Of Kallman, the biographer Richard Davenport-Hines, author of Auden (1995), wrote, “Our first impressions of Auden, slovenly in rumpled tweed, were of disbelief,” remembered Harold Norse, Kallman’s boyfriend at the time. “His shirt was unpressed, heavy woolen socks bunched limply around his thick ankles, and untied shoelaces flopped over his shoes.”

But Kallman, whom Auden described as being “a Roumanian-Latvian-American Jew,” and he became lovers “mad with happiness.” The love had its ups and downs. Kallman wrote to Norse that on a 1939 trip he had “almost precipitated a domestic crisis by groping a boy sitting next to me between Jacksonville and Tallahassee. . . . Wystan was quite rightly exasperated.”

Since first meeting, Kallman had been unfaithful to Auden and, in 1941, he informed an enraged Auden that he would never again sleep with him. Auden in a rage squeezed Kallman’s throat, but the two were to remain together on and off in a sexless relationship.

When Thomas Mann’s daughter, Erika Mann, asked him to marry her for passport purposes so she could escape from Nazi Germany, he complied. “What else are buggers for?” asked Auden, who was asked similarly by others.

Isherwood noted that Auden once lamented that “no one would ever love him, that he would never have any sexual success,” a fact related to his usually being attracted to teenagers, the critic Nicholas Jenkins wrote in an authoritative New Yorker (1 April 1996) article.


During the Spanish Civil War, Auden was aghast upon seeing how the Republicans treated clergy and destroyed their buildings, coming to believe that religion was a necessary good even if he was not religious. Same-sex relations were sinful, he felt, but not so sinful as dishonesty, greed, and violence. In what has been described as self-chastisement, he held that humanity was thoroughly sinful and in 1940 he started going to church again, in Brooklyn Heights, returning to orthodox Episcopalianism.

In 1996, Theta Clark's Wynstan and Chester described the lives of the unconventional couple as she knew them over two decades. In the early 1950s she had turned down a marriage proposal from Auden but remained close to him and to Kallman. She relates who believed that "happiness, like grief, should be private" and who rejected Yeats's dictum that one must chose either "perfection of the life or of the work" with the remark that "perfection is possible in neither." Although he accepted his being homosexual, he had the conventional view of the time that it was wrong. Kallman, she thought, was a man of charm but one who had private demons. Alcohol, she observed, over time led to his disintegration.

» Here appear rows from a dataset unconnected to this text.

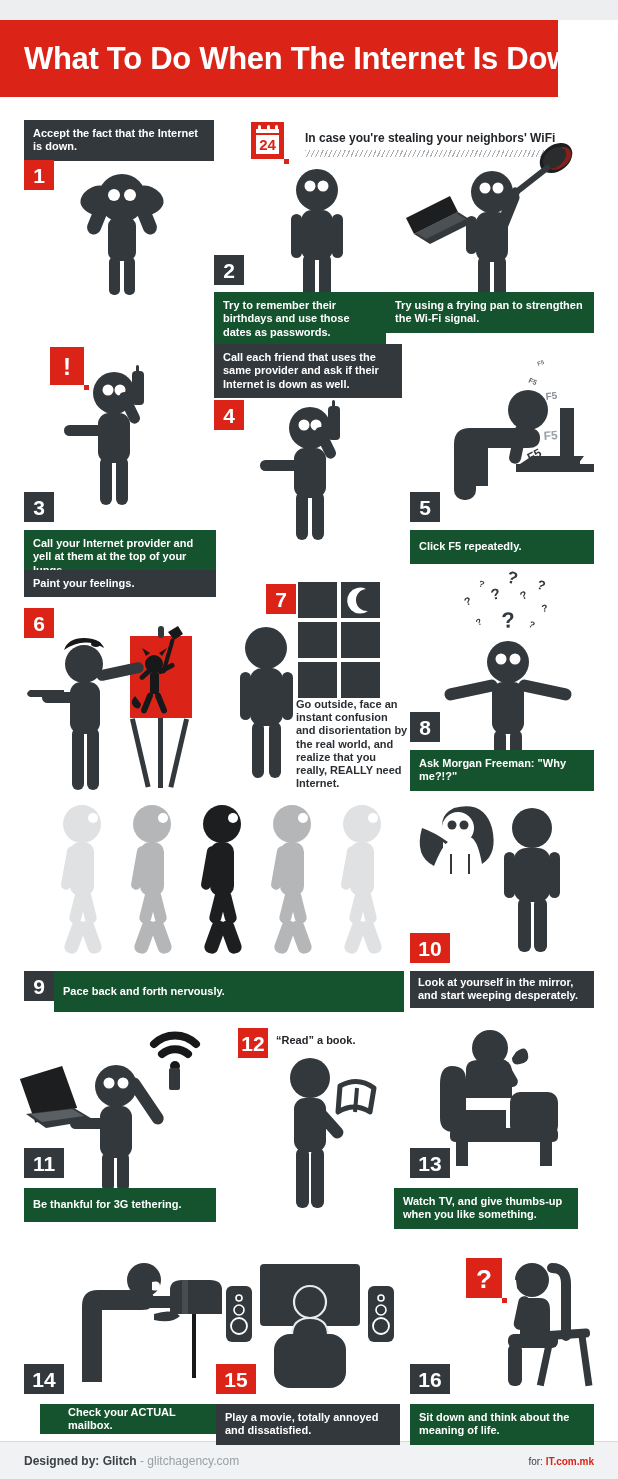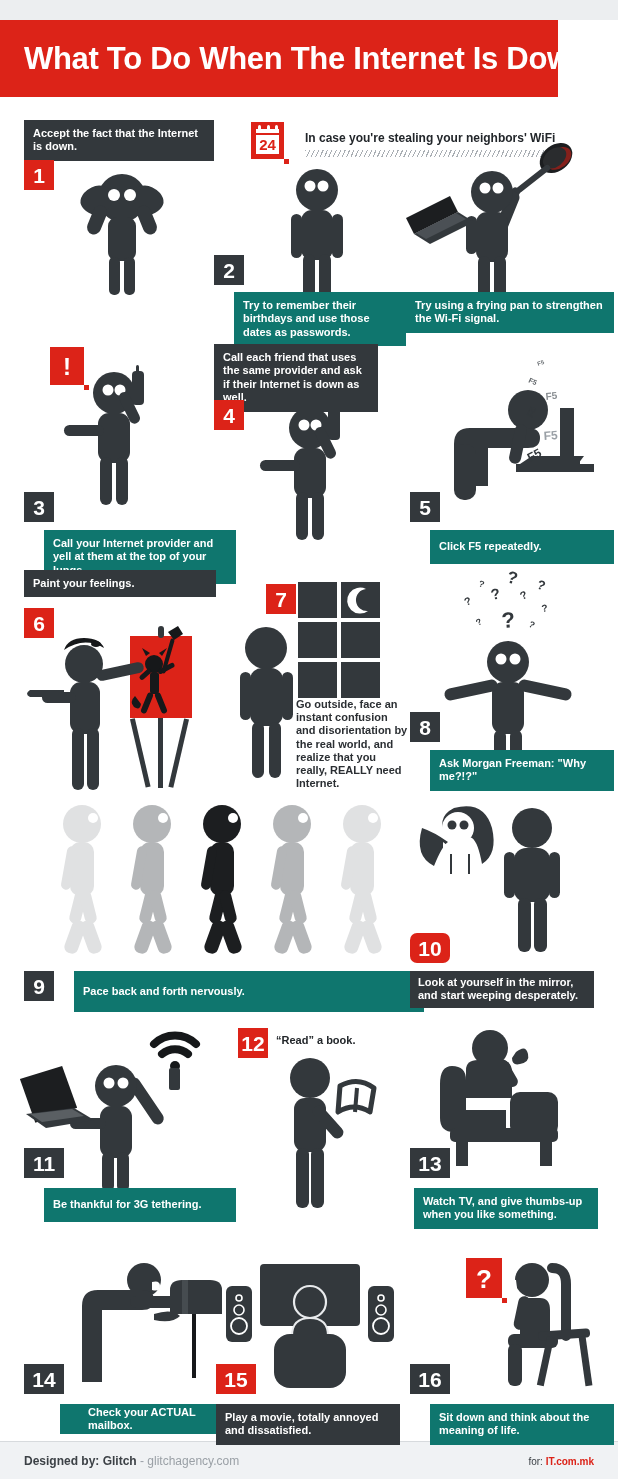--- a/index.html
+++ b/index.html
@@ -60,21 +60,21 @@
   .cap{
     position:absolute;
     color:#ffffff;
     font-size:11px;
     font-weight:bold;
     line-height:1.22;
     padding:7px 9px;
     box-sizing:border-box;
     z-index:5;
   }
-  .cap.red{background:#0f766e;margin-left:20px;}
+  .cap.red{background:#14532d;}
   .cap.dark{background:#33383c;}
   .cap.plain{background:transparent;color:#2b2f33;}
 
   .cap-inline{
     position:absolute;
     color:#22262a;
     font-size:12px;
     font-weight:bold;
     line-height:1.25;
     z-index:5;
@@ -191,21 +191,21 @@
       <rect x="62" y="76" width="11" height="38" rx="5.5" fill="#33383c"></rect>
       <rect x="74" y="116" width="12" height="46" rx="6" fill="#33383c"></rect>
       <rect x="90" y="116" width="12" height="46" rx="6" fill="#33383c"></rect>
 
       <path d="M2 78 l44 -22 l8 16 l-44 22 z" fill="#1c1e20"></path>
       <path d="M10 94 l44 -22 l16 10 l-44 22 z" fill="#33383c"></path>
       <path d="M12 93 l40 -20 l10 6 l-40 20 z" fill="#4b5055"></path>
     </svg>
   </div>
 
-  <div class="cap dark" style="left:214px;top:344px;width:164px;">Call each friend that uses the same provider and ask if their Internet is down as well.</div>
+  <div class="cap dark" style="left:214px;top:344px;width:188px;">Call each friend that uses the same provider and ask if their Internet is down as well.</div>
   <div class="num red" style="left:214px;top:400px;">4</div>
 
   <div class="fig">
     <svg class="abs" style="left:50px;top:347px;" width="40" height="46" viewBox="0 0 40 46">
       <rect x="0" y="0" width="34" height="38" fill="#dc2318"></rect>
       <rect x="34" y="38" width="5" height="5" fill="#dc2318"></rect>
       <text x="17" y="28" font-family="Liberation Sans, sans-serif" font-size="24" font-weight="bold" fill="#ffffff" text-anchor="middle">!</text>
     </svg>
   </div>
 
@@ -450,21 +450,21 @@
 
       <circle cx="122" cy="26" r="20" fill="#33383c"></circle>
       <rect x="104" y="46" width="36" height="54" rx="12" fill="#33383c"></rect>
       <rect x="94" y="50" width="11" height="46" rx="5.5" fill="#33383c"></rect>
       <rect x="139" y="50" width="11" height="46" rx="5.5" fill="#33383c"></rect>
       <rect x="108" y="96" width="13" height="54" rx="6" fill="#33383c"></rect>
       <rect x="124" y="96" width="13" height="54" rx="6" fill="#33383c"></rect>
     </svg>
   </div>
 
-  <div class="num red w40" style="left:410px;top:933px;border-radius:7px;">10</div>
+  <div class="num red w40" style="left:410px;top:933px;">10</div>
   <div class="num dark" style="left:24px;top:971px;">9</div>
   <div class="cap red" style="left:54px;top:971px;width:350px;display:flex;align-items:center;height:41px;padding-top:0;padding-bottom:0;">Pace back and forth nervously.</div>
   <div class="cap dark" style="left:410px;top:971px;width:184px;padding:5px 8px;">Look at yourself in the mirror, and start weeping desperately.</div>
 
   <div class="fig">
     <svg class="abs" style="left:12px;top:1010px;" width="200" height="180" viewBox="0 0 200 180">
 
       <path d="M142 34 a30 30 0 0 1 42 0" stroke="#16181a" stroke-width="8" fill="none" stroke-linecap="round"></path>
       <path d="M150 44 a20 20 0 0 1 26 0" stroke="#16181a" stroke-width="8" fill="none" stroke-linecap="round"></path>
       <circle cx="163" cy="56" r="5" fill="#16181a"></circle>

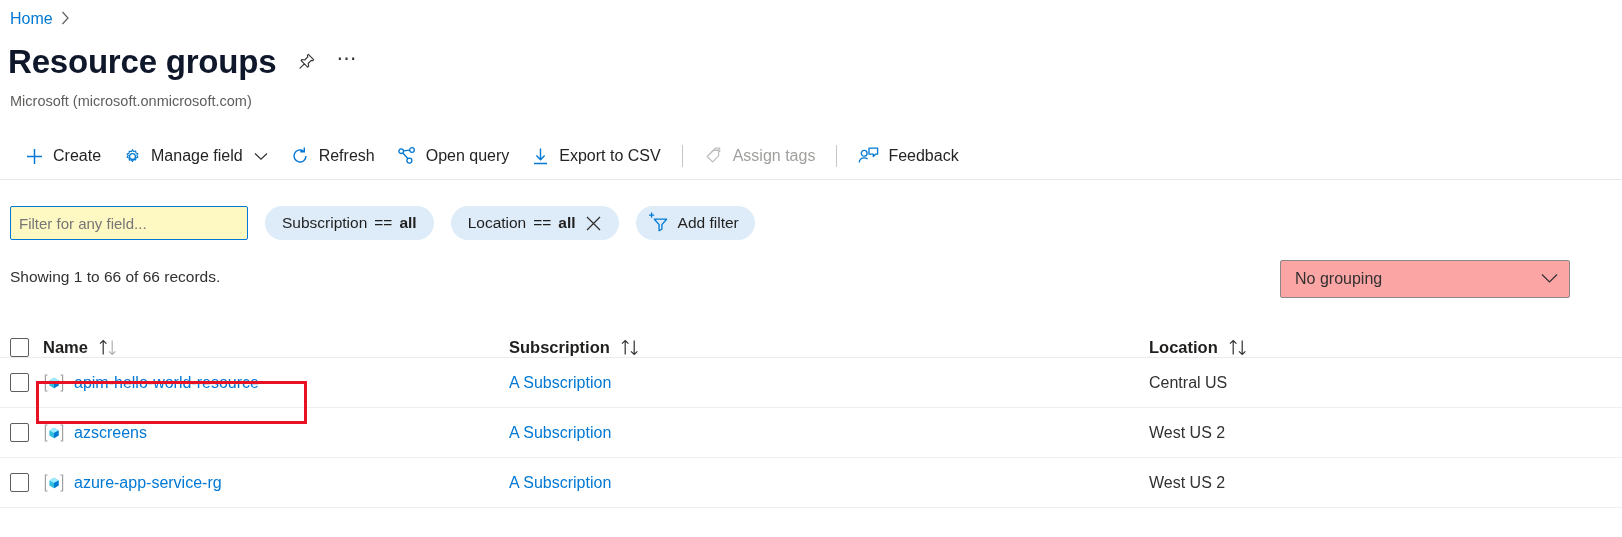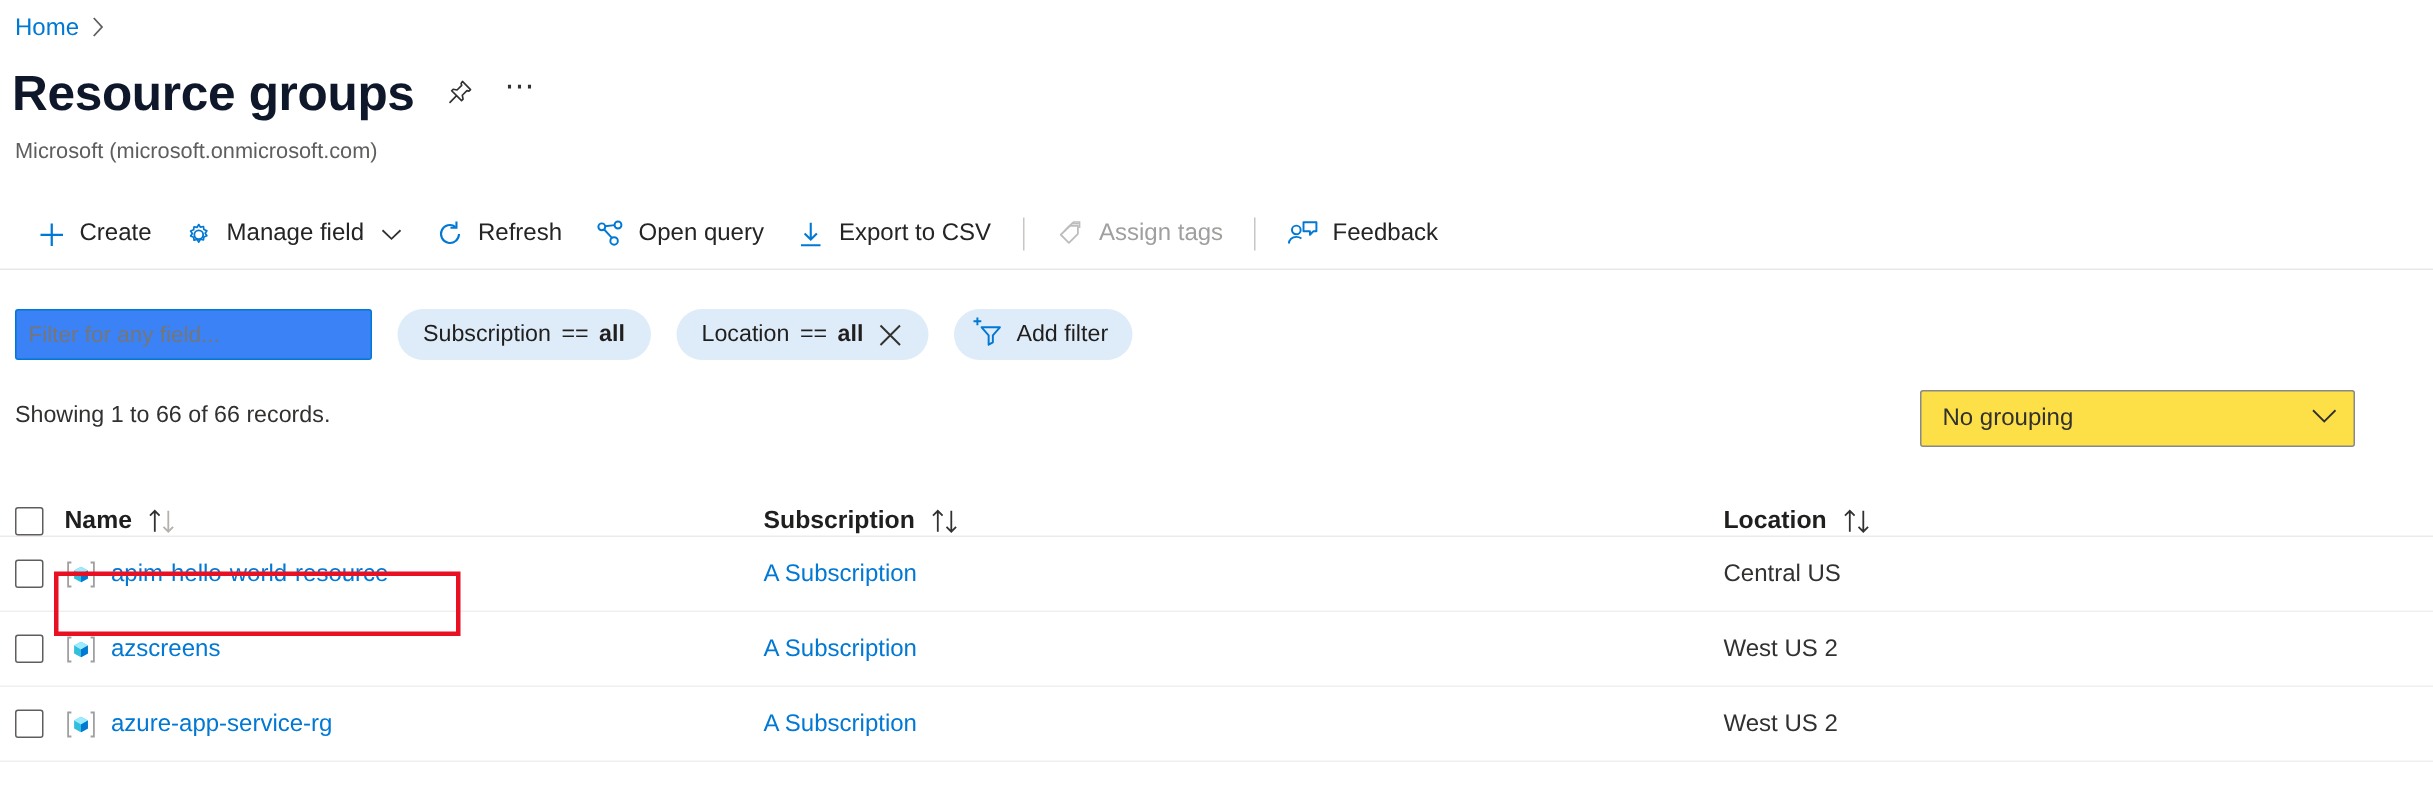--- a/index.html
+++ b/index.html
@@ -64,21 +64,21 @@
   .filterbar {
     position: absolute; left: 0; top: 200px;
     width: 1622px; height: 46px;
     display: flex; align-items: center; padding-left: 10px; gap: 17px;
   }
   .filter-input {
     width: 238px; height: 34px;
     border: 1px solid #0078d4; border-radius: 2px;
     font-size: 15px; color: #323130; padding: 0 8px;
     font-family: "Liberation Sans", sans-serif;
-    background: #3b82f6; outline: none;
+    background: #fef9c3; outline: none;
   }
   .filter-input::placeholder { color: #767676; }
   .pill {
     display: flex; align-items: center; gap: 7px;
     height: 34px; padding: 0 17px;
     background: #deecf9; border-radius: 17px;
     font-size: 15.5px; color: #201f1e; cursor: pointer;
     white-space: nowrap;
   }
   .pill b { font-weight: 700; }
@@ -87,21 +87,21 @@
 
   
   .records {
     position: absolute; left: 10px; top: 268px;
     font-size: 15.5px; color: #323130;
   }
   .grouping-select {
     position: absolute; right: 52px; top: 260px;
     width: 290px; height: 38px;
     border: 1px solid #8a8886; border-radius: 2px;
-    background: #fde047;
+    background: #fca5a5;
     display: flex; align-items: center; justify-content: space-between;
     padding: 0 11px 0 14px;
     font-size: 16px; color: #323130; cursor: pointer;
   }
 
   
   .table { position: absolute; left: 0; top: 316px; width: 1622px; }
   .thead {
     display: flex; align-items: flex-end; height: 42px;
     border-bottom: 1px solid #edebe9;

The poet Alfred Corn has written that Auden’s late poems, like “A Summer Night,” “In Praise of Limestone,” and Ischia” are political poems, “not only because of ironic touches in them about negative attitudes or actions, but also because they present a vision of happiness on earth, which Auden, as a proponent of incarnational theology, regarded as fundamental. To hold out that vision as an alternative to human cruelty and bigotry was the obligation, indeed, one of the chief exhilarations, of the poet.” Auden, however, was not quite that explicit, believing as he did “That love, or truth in any serious sense, / Like orthodoxy, is a reticence.”

Auden died of a heart attack and complications of alcoholism. Stephen M. Silverman in Where There’s a Will (1991) said the estate of approximately $857,000 in 1990 dollars was left to Kallman, who squandered much of the money. Kallman’s will would have left everything to Auden, so Kallman’s father became his heir. Auden’s papers ended up at the New York Public Library.